Zusätzlich ist auch ein unterschwelliges „Sie haben es ja verdient“ im Spiel, als wären sie nicht genauso wie wir Bewohnerinnen und Bewohner unserer Stadt. Sie waren unsere Nachbarinnen und Nachbarn mit Freundeskreisen, Familien und Arbeitskollegen. Sie sind wie wir alle unschuldig auf diese Welt gekommen und durch jede Menge Umstände, an denen auch wir alle mitgestalten können, zu dem geworden, was sie sind, was sie waren. Ja, sie sind verantwortlich für ihre Taten, aber weder verlieren die Strafgefangenen dadurch die Menschlichkeit oder die Menschenwürde, noch sollten wir unser Mitgefühl ihnen gegenüber verlieren.
Der Staat hat, wenn er so tiefgehend in die individuelle Freiheit eines Einzelnen eingreift und einen Menschen einsperrt, zunächst auch eine Fürsorgepflicht. Zweitens ist es auch wichtig, sich vor Augen zu führen, warum wir Menschen eigentlich einsperren. Das ist nämlich nicht Selbstzweck und auch nicht Rache. Nein, wir möchten, dass die Straftäterinnen und Straftäter wieder ein gesetzestreuer Teil unserer Gesellschaft werden. Wir möchten Ihnen dabei helfen. Das ist der Ansatz, und wenn sich die mentale Gesundheit von Häftlingen in den Gefängnissen noch verschlechtert, ist eine Wiedereingliederung in den Alltag naturgemäß noch schwerer.
Dritter Punkt ist die wichtige Frage, warum wir Strafgefangenen mit psychischen Problemen überhaupt helfen sollten. Ganz einfach: weil wir es können. Wir müssen uns fragen, was für eine Gesellschaft wir sein wollen. Unabhängig von ihren Verbrechen sind sie unsere Mitmenschen, denen es schlecht geht und denen wir helfen können, sollten und müssen.
Die Gründe, warum die mentale Gesundheit in Haft häufig leidet, sind vielfältig – Frau Dr. Vandrey hat gerade eine große Aufzählung gemacht, andere auch schon – die Isolation vom sozialen Umfeld, oft nicht nur durch die Mauern, sondern auch durch Ausgrenzung, soziale Ächtung, die Scham, das Bedauern über das Verbrechen und die Strafe, die Angst vor dem fremd gewordenen Leben außerhalb des Gefängnisses oder vor einer langen Haftstrafe. Und natürlich sind bereits viele Menschen psychisch krank, bevor sie verurteilt werden.

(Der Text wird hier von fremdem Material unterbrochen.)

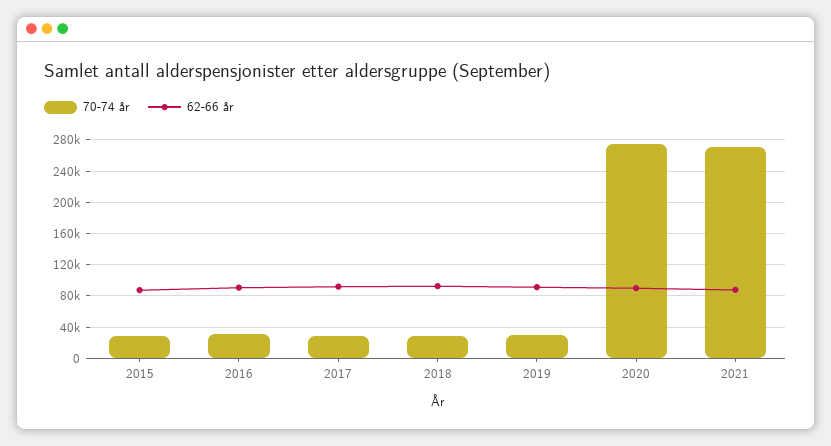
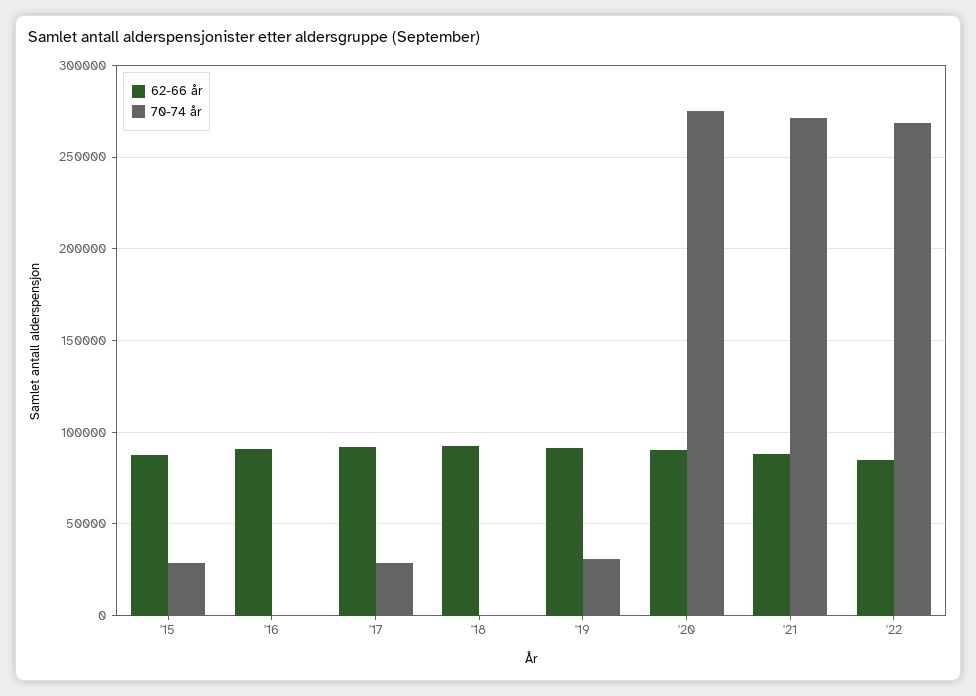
70-74 år, 2016: 30000 -> 0
70-74 år, 2018: 30000 -> 0
62-66 år, '22: none -> 85000
70-74 år, '22: none -> 270000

Wie der Antrag richtig ausführt, gibt es bereits Konzepte zur Suizidprävention, die evaluiert und bei Bedarf erneuert werden. Wir werden im Ausschuss darüber reden, und wir werden mit diesem Antrag verfahren. Ich denke, wir werden uns auch die sieben Punkte von Herrn Schlüsselburg, die er gerade erwähnt hat, vorlegen lassen und darüber ernsthaft diskutieren. Gestern im Rechtsausschuss haben wir das Thema auch auf der Tagesordnung gehabt, und ich bin Frau Senatorin dankbar, dass sie berichtet hat, dass der erste Suizidpräventionsraum im Bau und beinahe fertig ist.
Zum Schluss: Als Mitglied des Rechtsausschusses erhalte ich auch regelmäßig die schon genannte Belegungsstatistik der Berliner Justizvollzugsanstalten. Und darin enthalten ist auch die Zahl der verstorbenen Häftlinge. Als Berliner Abgeordnete, die Verantwortung für alle in Berlin Inhaftierten tragen, sollten wir uns immer bewusst machen, was hinter dieser Statistik, hinter diesen Zahlen steht: Es sind Schicksale, es sind komplizierte, oft schwierige Lebensgeschichten und im Falle der Verstorbenen eine Menge verwehrter Zukunft. Das sollten wir nicht vergessen. – Vielen Dank!